Justiça bloqueia R$ 640 mil de ex-prefeito de MT por compras que não existiram

DA REDAÇÃO

A Justiça acatou pedido liminar formulado em ação civil pública proposta pelo Ministério Público do Estado de Mato Grosso e determinou a indisponibilidade de bens de aproximadamente R$ 640 mil do ex-prefeito de Rondonópolis, Ananias Martins de Souza Filho.

Também tiveram os bens bloqueados na mesma ação, a ex-secretária Municipal de Educação, M. S. R., uma empresa, o empresário R. M. R. da S. e o ex-servidor público C. A. da S.

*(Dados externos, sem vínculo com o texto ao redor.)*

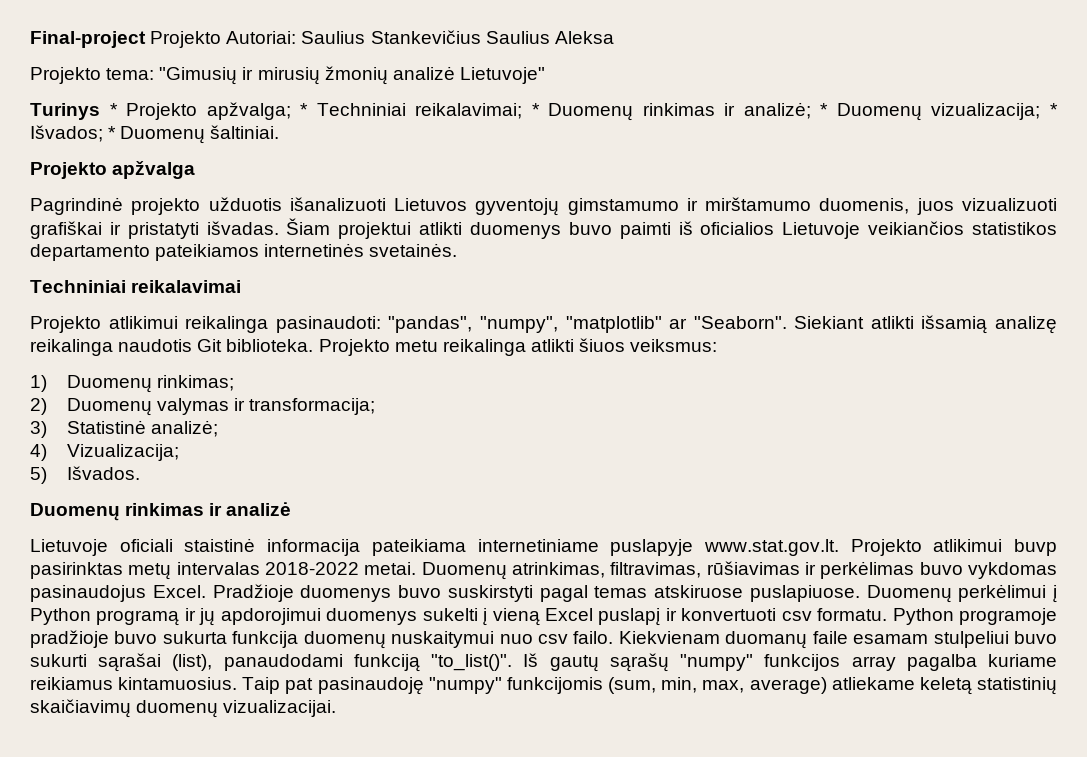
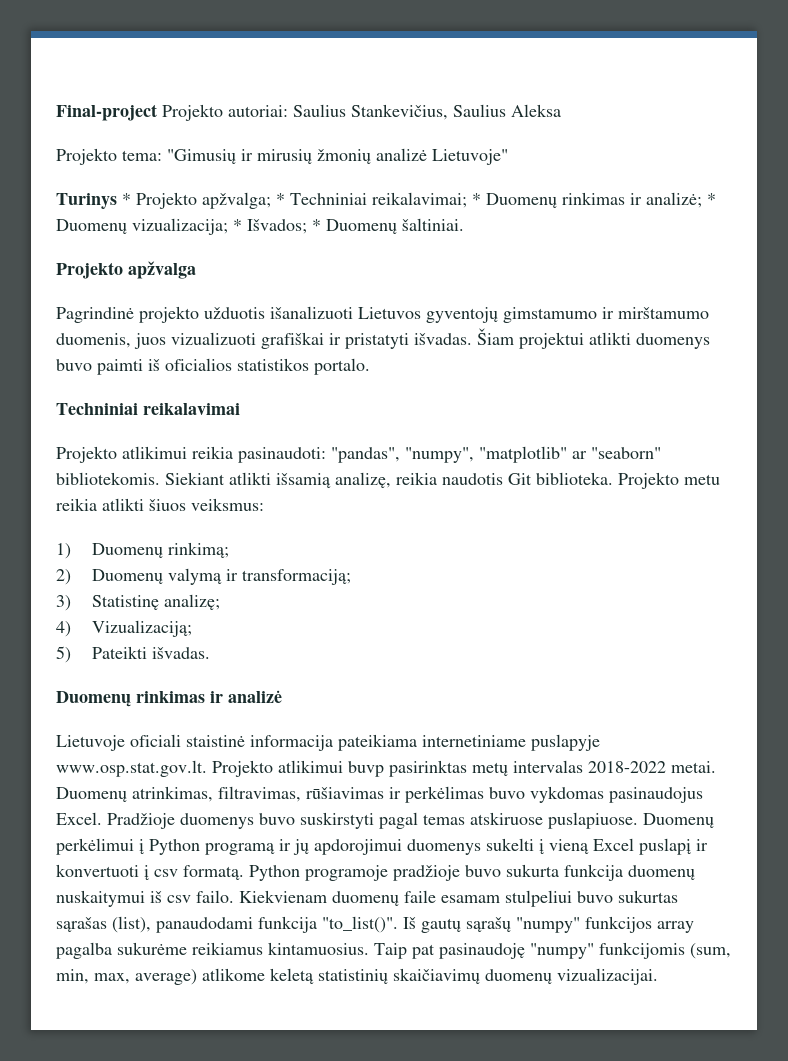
- Final-project Projekto Autoriai: Saulius Stankevičius Saulius Aleksa
+ Final-project Projekto autoriai: Saulius Stankevičius, Saulius Aleksa
- Šiam projektui atlikti duomenys buvo paimti iš oficialios Lietuvoje veikiančios statistikos departamento pateikiamos internetinės svetainės.
+ Šiam projektui atlikti duomenys buvo paimti iš oficialios statistikos portalo.
- Projekto atlikimui reikalinga pasinaudoti: "pandas", "numpy", "matplotlib" ar "Seaborn".
+ Projekto atlikimui reikia pasinaudoti: "pandas", "numpy", "matplotlib" ar "seaborn" bibliotekomis.
- Siekiant atlikti išsamią analizę reikalinga naudotis Git biblioteka.
+ Siekiant atlikti išsamią analizę, reikia naudotis Git biblioteka.
- Projekto metu reikalinga atlikti šiuos veiksmus:
+ Projekto metu reikia atlikti šiuos veiksmus:
- 1) Duomenų rinkimas;
+ 1) Duomenų rinkimą;
- 2) Duomenų valymas ir transformacija;
+ 2) Duomenų valymą ir transformaciją;
- 3) Statistinė analizė;
+ 3) Statistinę analizę;
- 4) Vizualizacija;
+ 4) Vizualizaciją;
- 5) Išvados.
+ 5) Pateikti išvadas.
- Lietuvoje oficiali staistinė informacija pateikiama internetiniame puslapyje www.stat.gov.lt. Projekto atlikimui buvp pasirinktas metų intervalas 2018-2022 metai.
+ Lietuvoje oficiali staistinė informacija pateikiama internetiniame puslapyje www.osp.stat.gov.lt. Projekto atlikimui buvp pasirinktas metų intervalas 2018-2022 metai.
- Duomenų perkėlimui į Python programą ir jų apdorojimui duomenys sukelti į vieną Excel puslapį ir konvertuoti csv formatu.
+ Duomenų perkėlimui į Python programą ir jų apdorojimui duomenys sukelti į vieną Excel puslapį ir konvertuoti į csv formatą.
- Python programoje pradžioje buvo sukurta funkcija duomenų nuskaitymui nuo csv failo.
+ Python programoje pradžioje buvo sukurta funkcija duomenų nuskaitymui iš csv failo.
- Kiekvienam duomanų faile esamam stulpeliui buvo sukurti sąrašai (list), panaudodami funkciją "to_list()".
+ Kiekvienam duomenų faile esamam stulpeliui buvo sukurtas sąrašas (list), panaudodami funkcija "to_list()".
- Iš gautų sąrašų "numpy" funkcijos array pagalba kuriame reikiamus kintamuosius.
+ Iš gautų sąrašų "numpy" funkcijos array pagalba sukurėme reikiamus kintamuosius.
- Taip pat pasinaudoję "numpy" funkcijomis (sum, min, max, average) atliekame keletą statistinių skaičiavimų duomenų vizualizacijai.
+ Taip pat pasinaudoję "numpy" funkcijomis (sum, min, max, average) atlikome keletą statistinių skaičiavimų duomenų vizualizacijai.

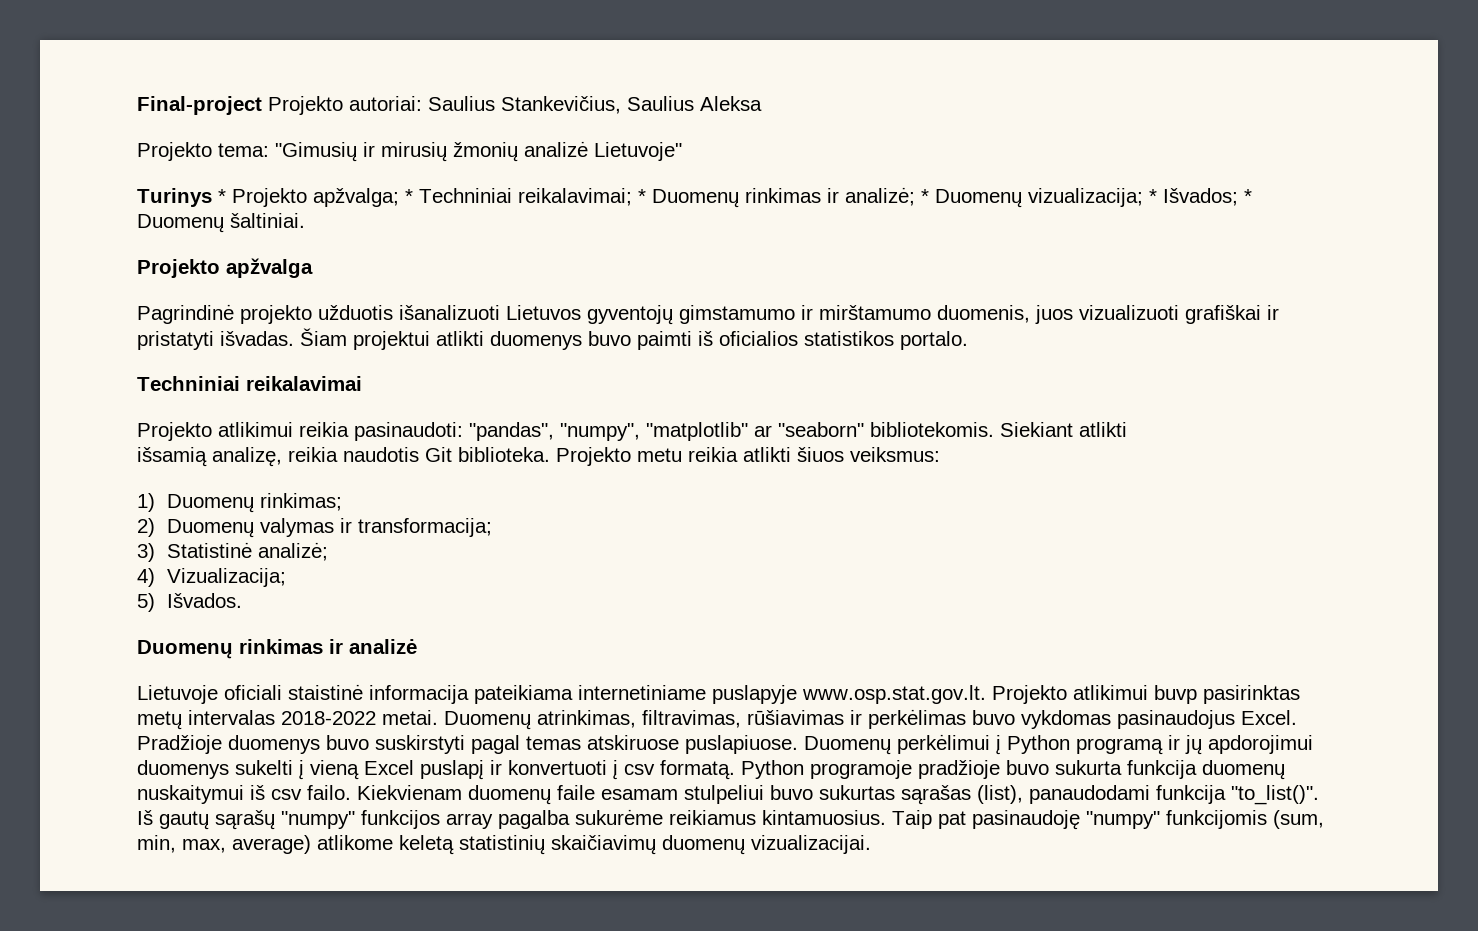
- Siekiant atlikti išsamią analizę, reikia naudotis Git biblioteka.
+ Siekiant atlikti
+ išsamią analizę, reikia naudotis Git biblioteka.
- 1) Duomenų rinkimą;
+ 1) Duomenų rinkimas;
- 2) Duomenų valymą ir transformaciją;
+ 2) Duomenų valymas ir transformacija;
- 3) Statistinę analizę;
+ 3) Statistinė analizė;
- 4) Vizualizaciją;
+ 4) Vizualizacija;
- 5) Pateikti išvadas.
+ 5) Išvados.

Eles são acusados de promover a aquisição e o pagamento de materiais de expediente e escolares que nunca teriam sido entregues ao município.

Segundo o Ministério Público, no ano de 2012, a Prefeitura Municipal de Rondonópolis promoveu Pregão Presencial para a adquirir materiais de expediente, entre eles, material gráfico, crachás, faixas, “banners” e outros destinados a atender as mais diversas secretarias municipais, dentre elas, a Secretaria de Educação.

Na época, conforme o MPE, por ordem do ex-prefeito, a licitação sofreu aditamento com a inclusão de quantias exorbitantes de outros produtos beneficiando assim a empresa vencedora do certame.

Consta na ação, que após o término da gestão de Ananias Filho foi formada uma Comissão Interna na própria Secretaria de Educação que constatou que os materiais adquiridos pelas citadas notas fiscais, embora totalmente liquidados e pagos, nunca foram entregues ao almoxarifado, lesando os cofres municipais em aproximadamente R$ 400 mil, valor que se hoje atualizado perfaz a quantia de cerca de R$ 640 mil.

Segundo o promotor de Justiça, “a ex-secretária de Educação e o ex-gerente do Núcleo do Almoxarifado da Secretaria Municipal de Educação, C. A. da S. teriam contribuído de forma decisiva para o desfalque ao tesouro municipal, pois atestaram o recebimento de mercadorias que deveriam ter sido entregues pela empresa de propriedade de R. R., mas que de fato nunca foram existiram.

A medida liminar de indisponibilidade de bens visa garantir o ressarcimento integral do dano ao patrimônio público.

Na ação, o MPE requer a condenação dos requeridos por ato de improbidade administrativa.

A decisão judicial foi proferida pelo juiz de Direito, Francisco Rogério Barros, no dia 07 de julho.